Two of my favorite book-to-film adaptations are Fight Club (book by Chuck Palahniuk) and To Kill a Mockingbird (book by Harper Lee). Both of these adaptations have been endorsed by the books’ respective authors, with Palahniuk stating that Fincher’s movie actually improved upon his novel. But Fight Club and Mockingbird are two very different adaptations: Fight Club was a roughly 200-page book, so it wasn’t hard to turn it into a 130-minute movie, story-cutting wise. However, To Kill a Mockingbird was a 336-page book, and turning it into a harrowed 120-minute film was much more difficult. But where To Kill a Mockingbird is a straightforward story that is easier to adapt, Fight Club has a sprawling narrative that was more difficult to transfer to film.

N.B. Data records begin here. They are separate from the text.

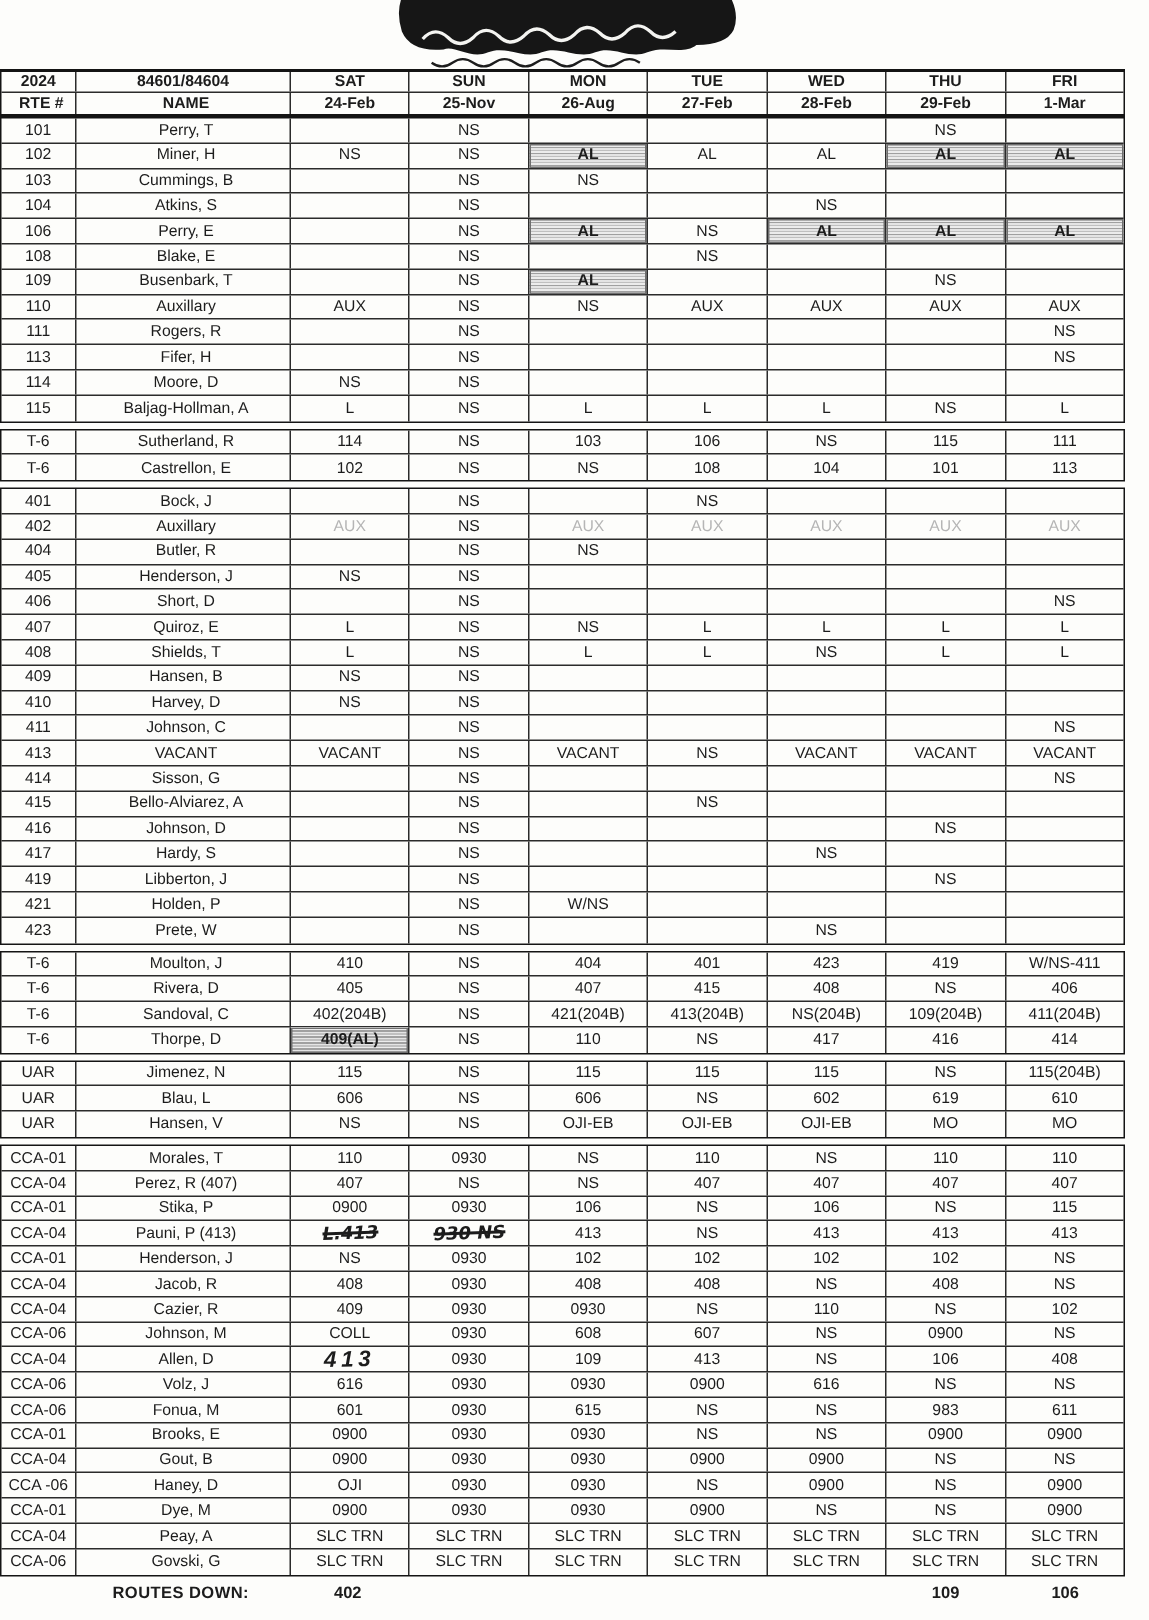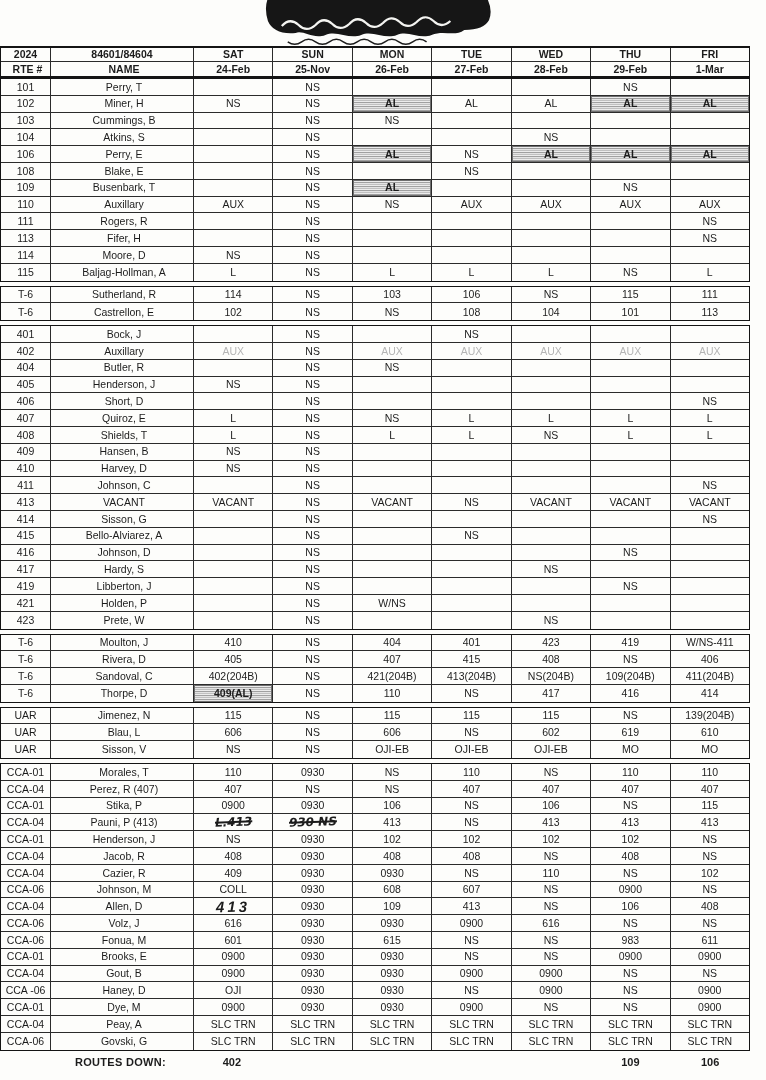--- a/index.html
+++ b/index.html
@@ -79,21 +79,21 @@
             <div class="cell b left">
               <span>NAME</span>
             </div>
             <div class="cell b">
               <span>24-Feb</span>
             </div>
             <div class="cell b">
               <span>25-Nov</span>
             </div>
             <div class="cell b">
-              <span>26-Feb</span>
+              <span>26-Aug</span>
             </div>
             <div class="cell b">
               <span>27-Feb</span>
             </div>
             <div class="cell b">
               <span>28-Feb</span>
             </div>
             <div class="cell b">
               <span>29-Feb</span>
             </div>
@@ -1174,21 +1174,21 @@
             <div class="cell">
               <span>115</span>
             </div>
             <div class="cell">
               <span>115</span>
             </div>
             <div class="cell">
               <span>NS</span>
             </div>
             <div class="cell">
-              <span>139(204B)</span>
+              <span>115(204B)</span>
             </div>
           </div>
           <div class="row">
             <div class="cell">
               <span>UAR</span>
             </div>
             <div class="cell left">
               <span>Blau, L</span>
             </div>
             <div class="cell">
@@ -1211,21 +1211,21 @@
             </div>
             <div class="cell">
               <span>610</span>
             </div>
           </div>
           <div class="row">
             <div class="cell">
               <span>UAR</span>
             </div>
             <div class="cell left">
-              <span>Sisson, V</span>
+              <span>Hansen, V</span>
             </div>
             <div class="cell">
               <span>NS</span>
             </div>
             <div class="cell">
               <span>NS</span>
             </div>
             <div class="cell">
               <span>OJI-EB</span>
             </div>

It’s a combination of these that The Hunger Games must find: it must trim the story like To Kill a Mockingbird did, but it also must transfer a not-so-common story as flawlessly as Fight Club did. I can only hope that director Gary Ross and his screenwriters can do it. It helps, though, that Hunger Games author Suzanne Collins is part of the screenwriting team; hopefully that means that it earns her and our stamps of approval.
My other concern, much less biting than the first, rests in how Lionsgate plans to market The Hunger Games. I’m fearful that Lionsgate will try to market it like Summit Entertainment has with Twilight, which is to say that they will aim it at 13-year-old girls and try to start an annoying, seemingly cult following.
We don’t need “Team Peeta” and “Team Gale” here. Despite its reputation, The Hunger Games really is not a piece of teenage literature, and the film shouldn’t be treated as such. It’s a rather adult story, when you think about it: fighting to the death to bring fortune to your people. Luckily, the initial marketing for The Hunger Games looks to have avoided this de-maturation so far. It looks grimmer and more gritty, which is to say that it looks in line with the novel.
The bulk of the marketing of the film should begin to kick into high-gear soon, with the release less than two months away, and I sincerely hope that Lionsgate doesn’t blow this one. The Hunger Games has the potential to be an astounding film if it is produced and marketed properly. Otherwise, we may be in for another Twilight. But I hope not.